(Data entries)
[Start of Attachment]

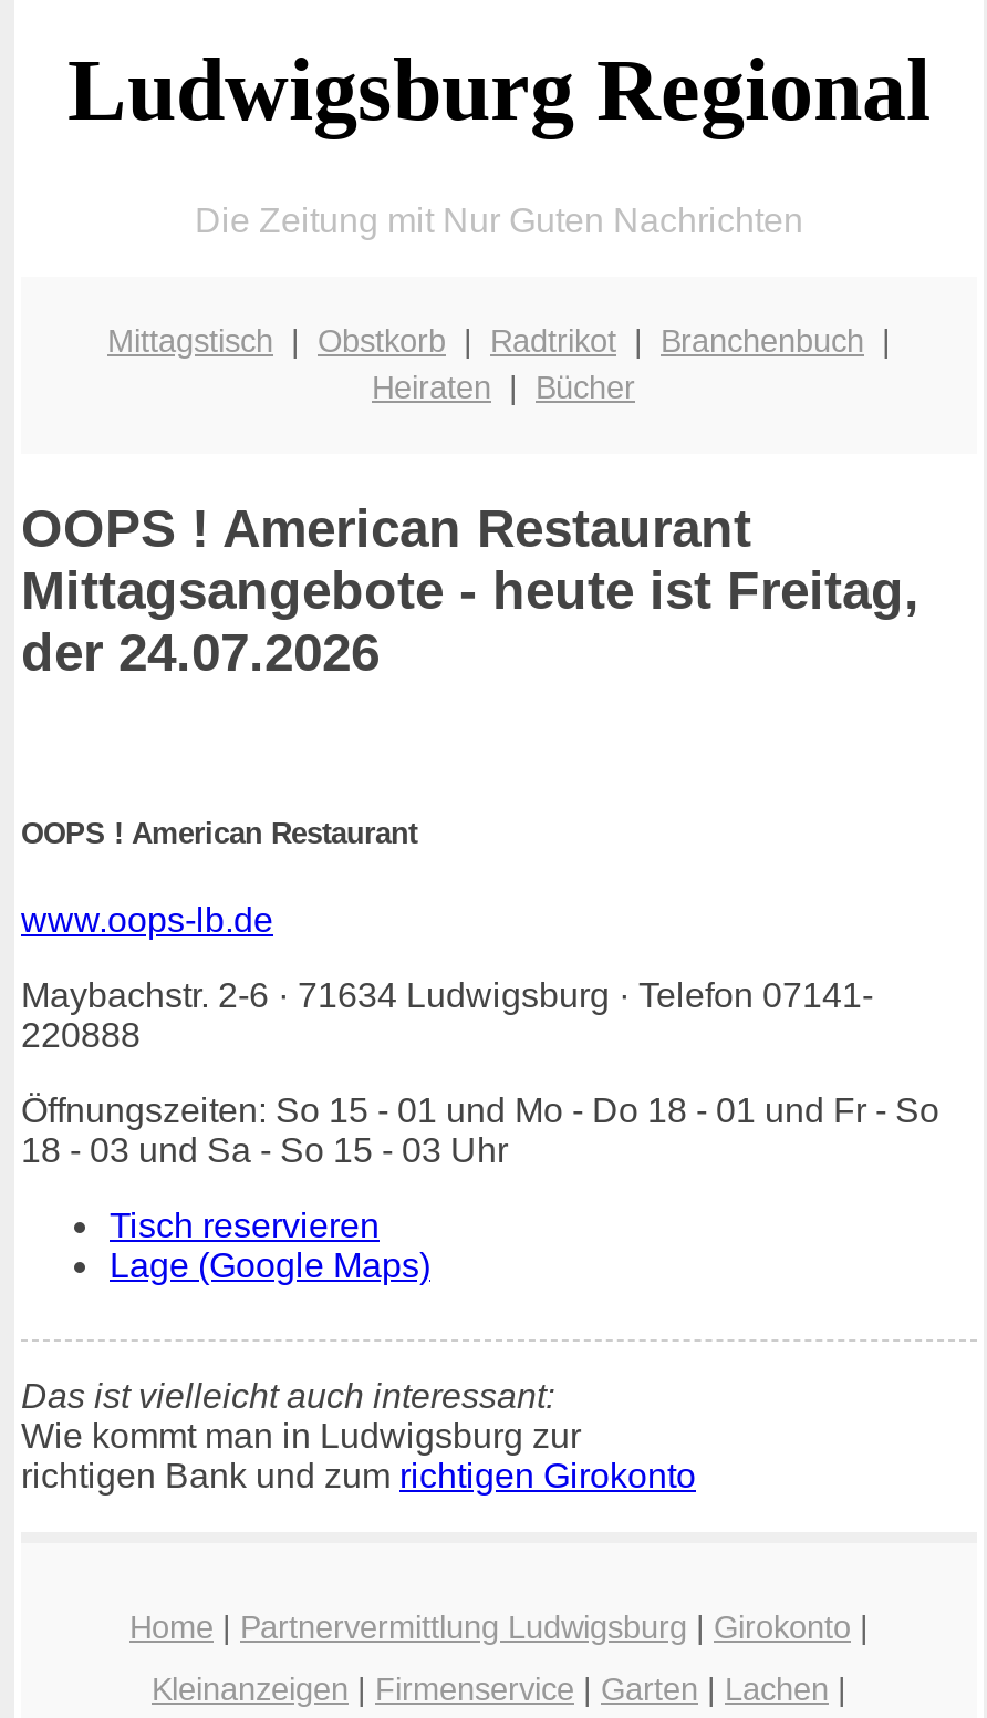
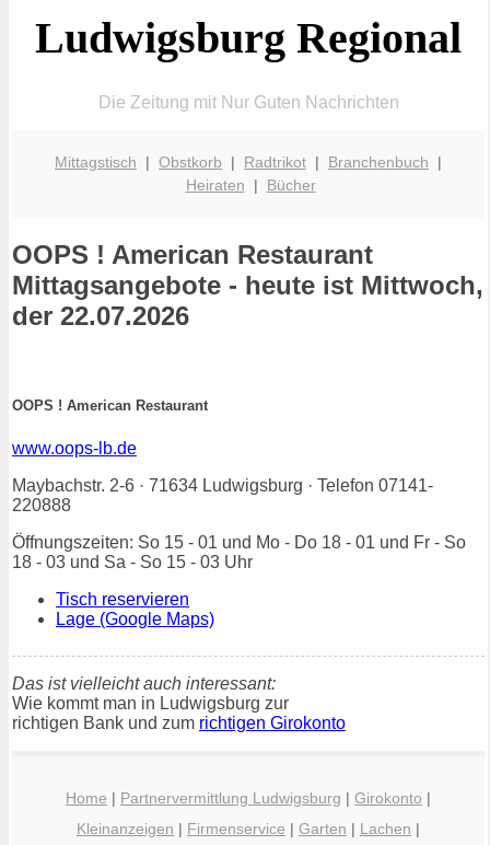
[21,561,920,621] Mittagsangebote - heute ist Freitag, -> [12,271,483,300] Mittagsangebote - heute ist Mittwoch,
[21,623,380,683] der 24.07.2026 -> [12,301,189,331] der 22.07.2026

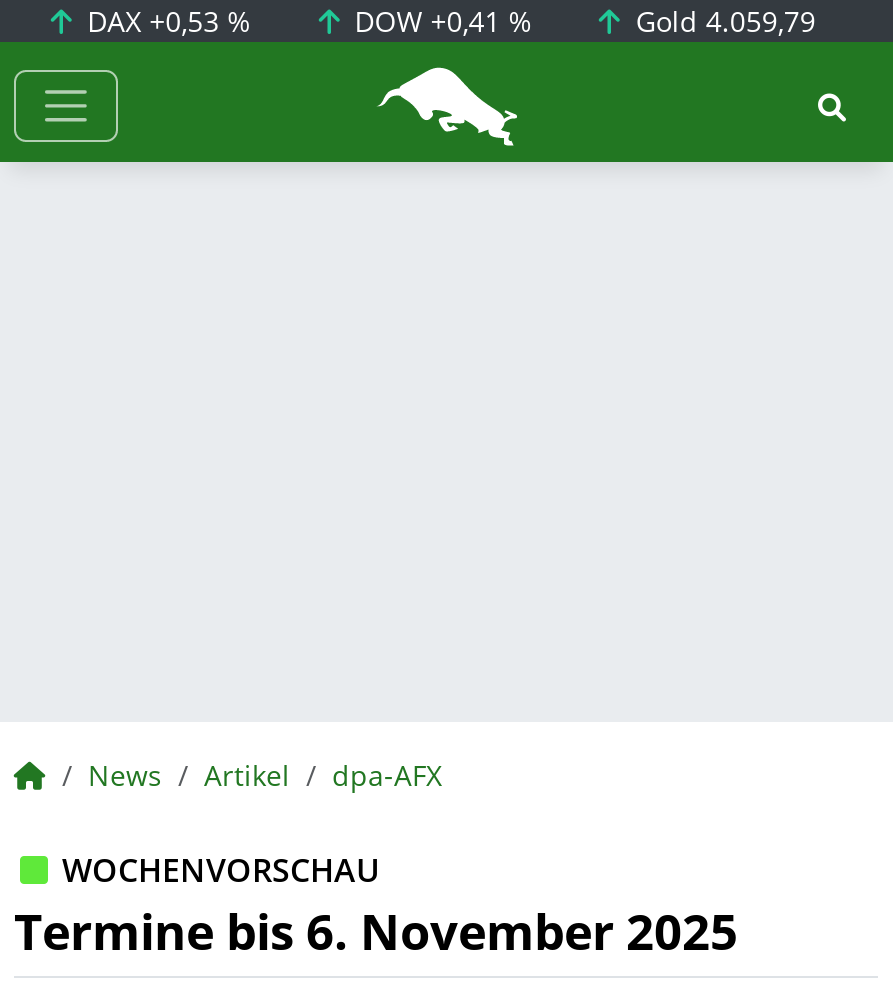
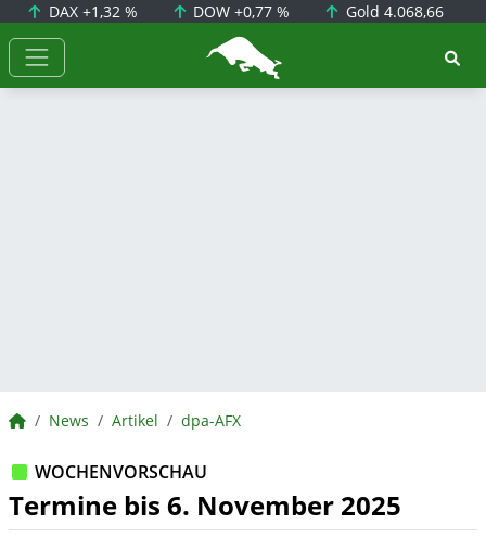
[79,2,251,40] DAX +0,53 % -> [44,1,137,22] DAX +1,32 %
[346,2,532,40] DOW +0,41 % -> [189,1,290,22] DOW +0,77 %
[628,2,816,40] Gold 4.059,79 -> [342,1,444,22] Gold 4.068,66

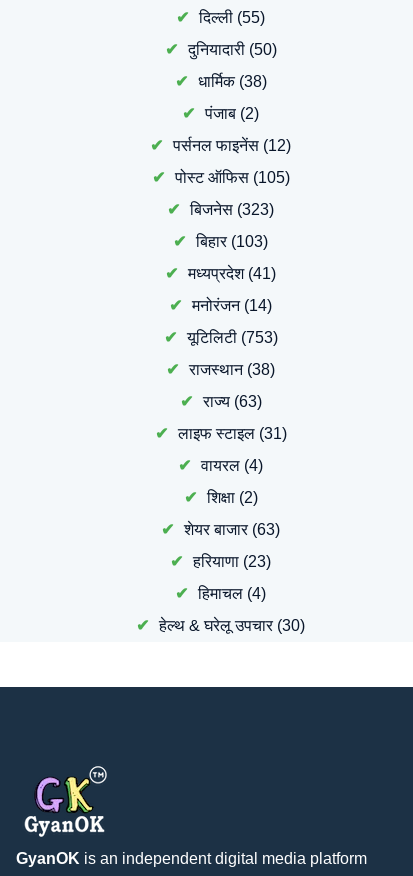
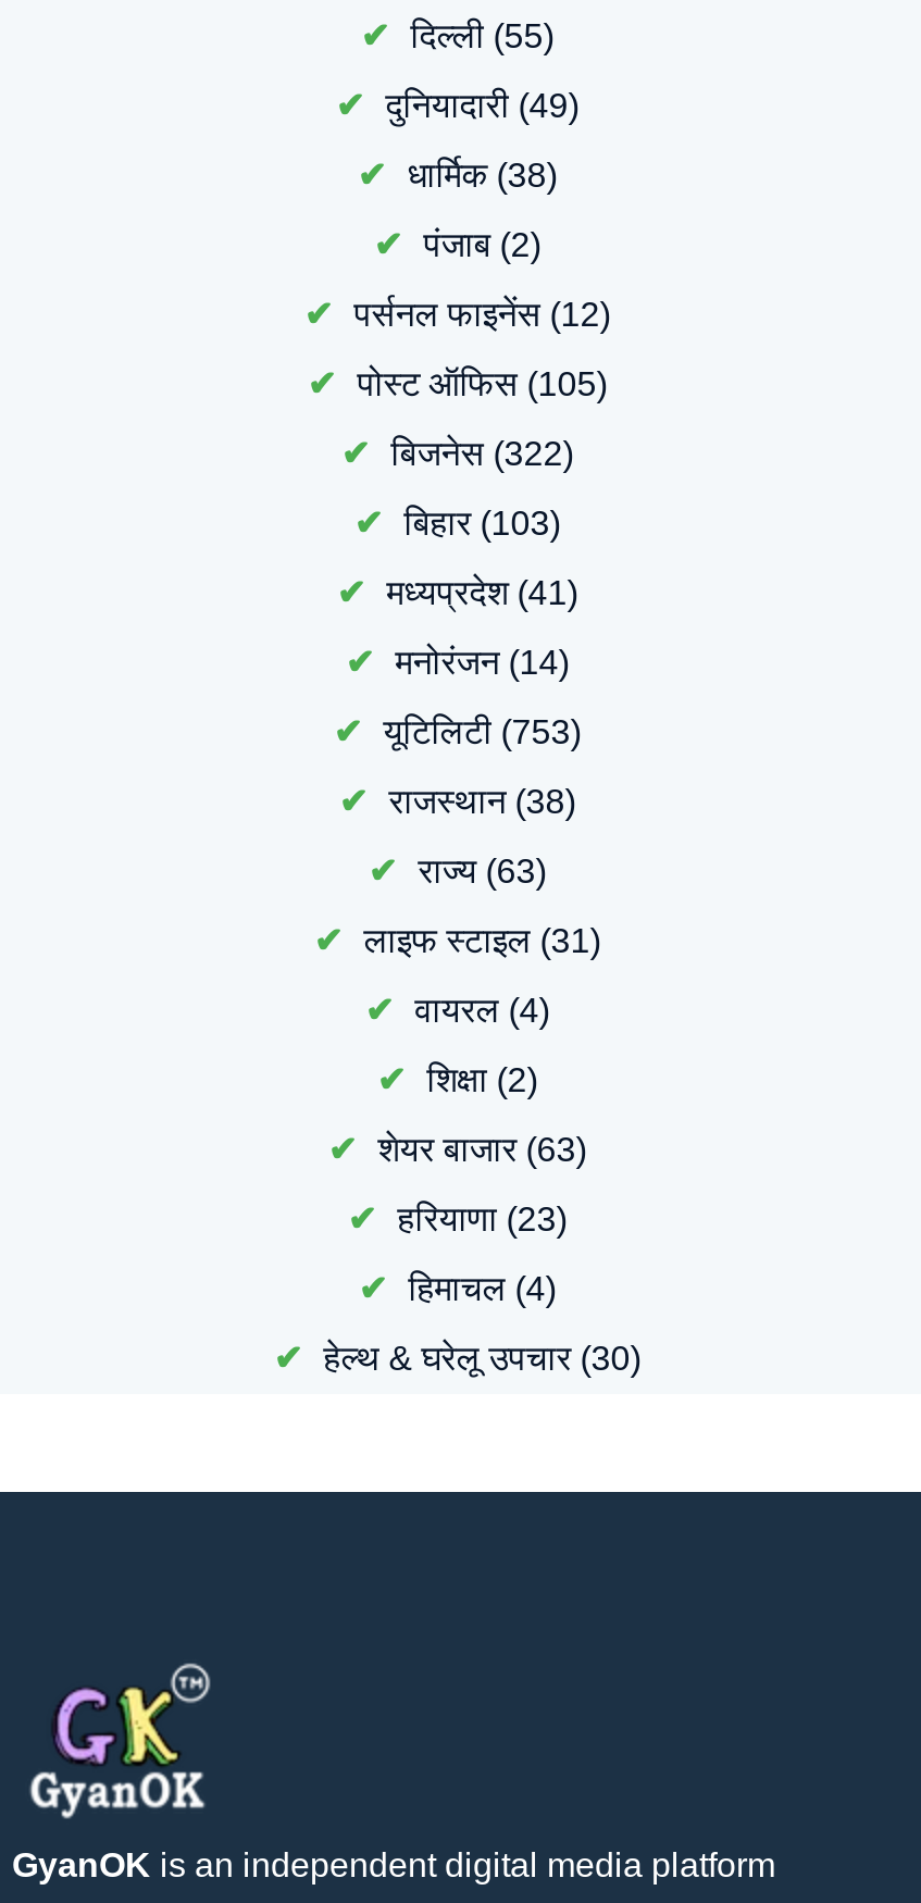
[188,41,277,58] दुनियादारी (50) -> [386,88,579,125] दुनियादारी (49)
[190,201,274,218] बिजनेस (323) -> [391,436,574,473] बिजनेस (322)

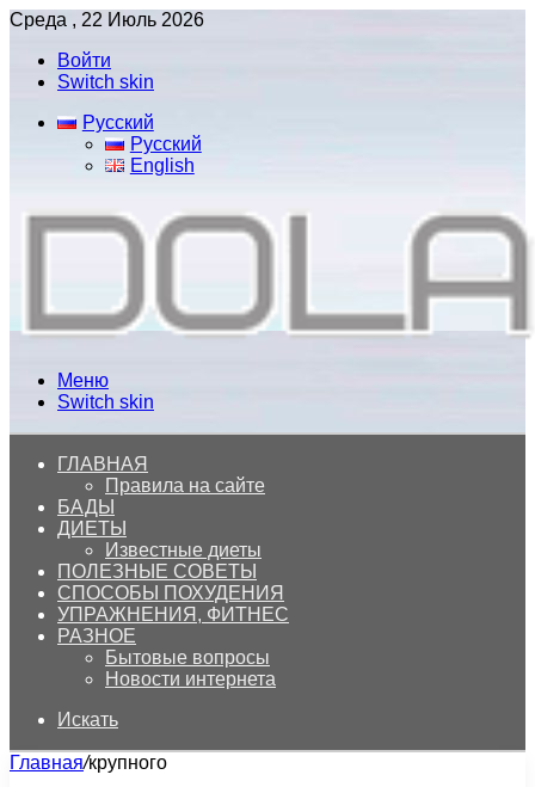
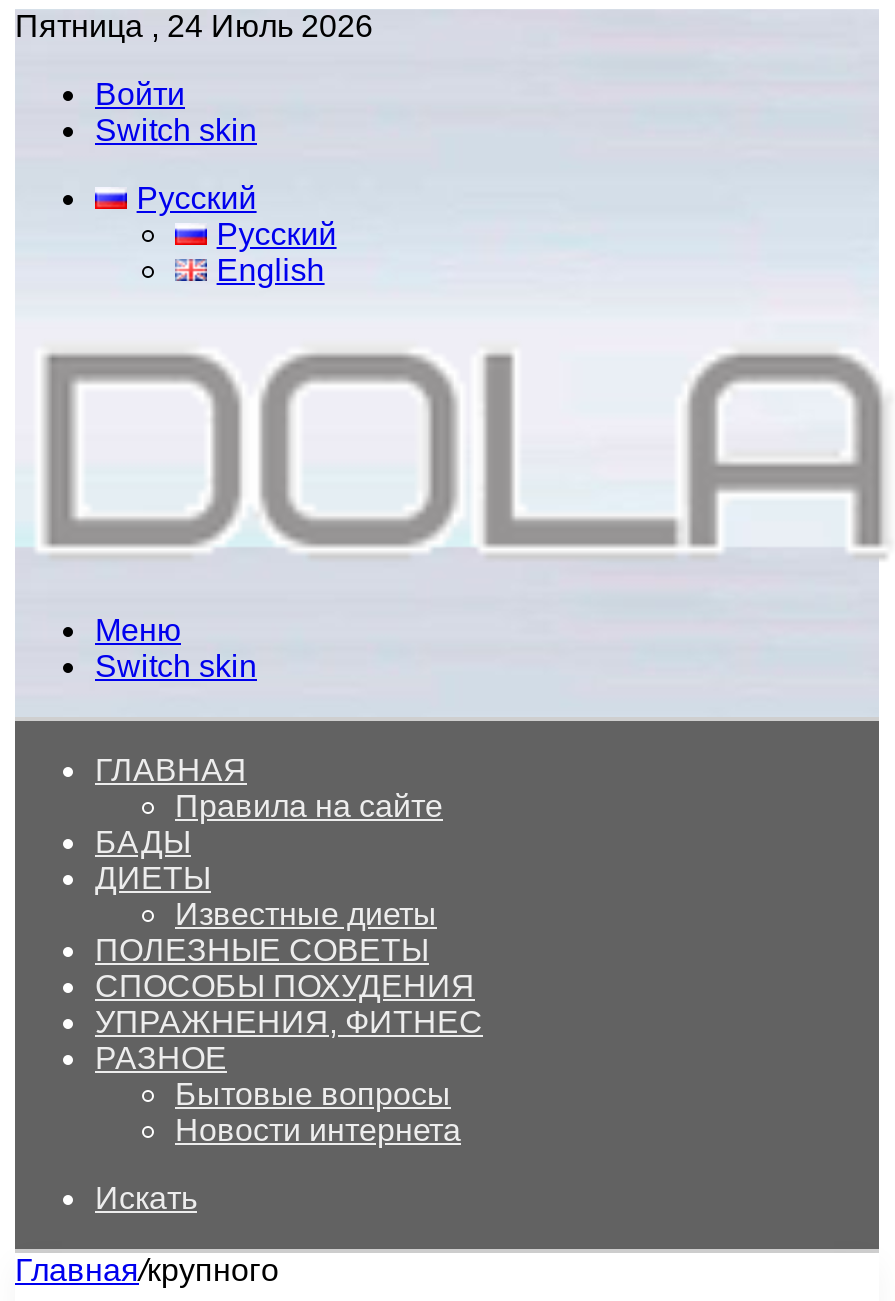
[10,10,204,30] Среда , 22 Июль 2026 -> [15,9,373,43] Пятница , 24 Июль 2026

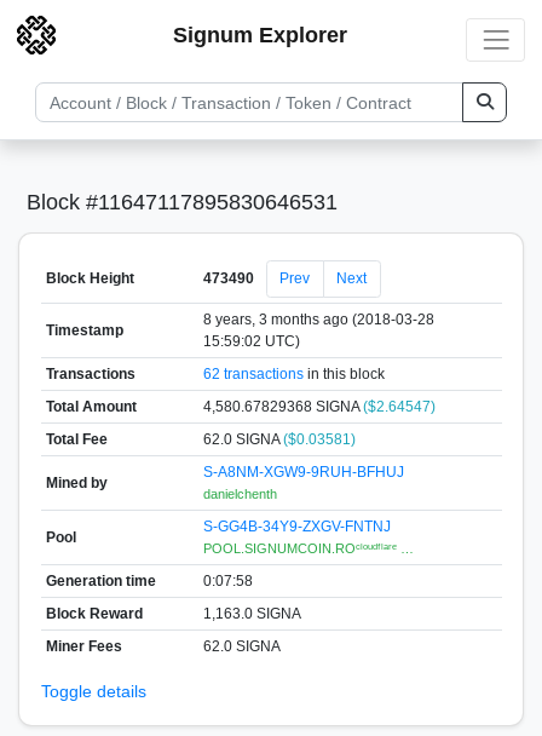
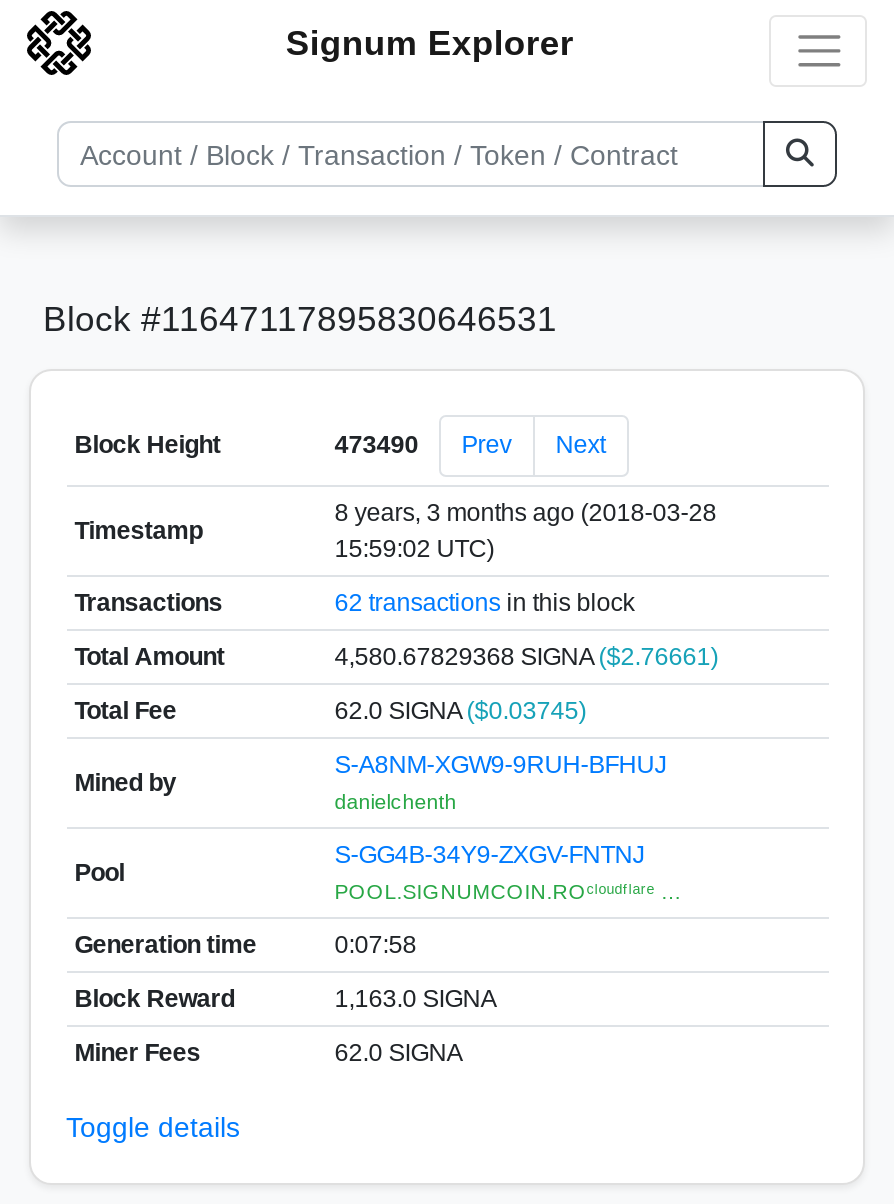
[203,398,435,415] 4,580.67829368 SIGNA ($2.64547) -> [334,642,718,670] 4,580.67829368 SIGNA ($2.76661)
[203,430,355,447] 62.0 SIGNA ($0.03581) -> [334,696,586,724] 62.0 SIGNA ($0.03745)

[End of Attachment]

Show all lines in the entries above where the word "SIGNA" appears.

**REPLY TO THE EXERCISE**
[203,398,435,415] 4,580.67829368 SIGNA ($2.64547) -> [334,642,718,670] 4,580.67829368 SIGNA ($2.76661)
[203,430,355,447] 62.0 SIGNA ($0.03581) -> [334,696,586,724] 62.0 SIGNA ($0.03745)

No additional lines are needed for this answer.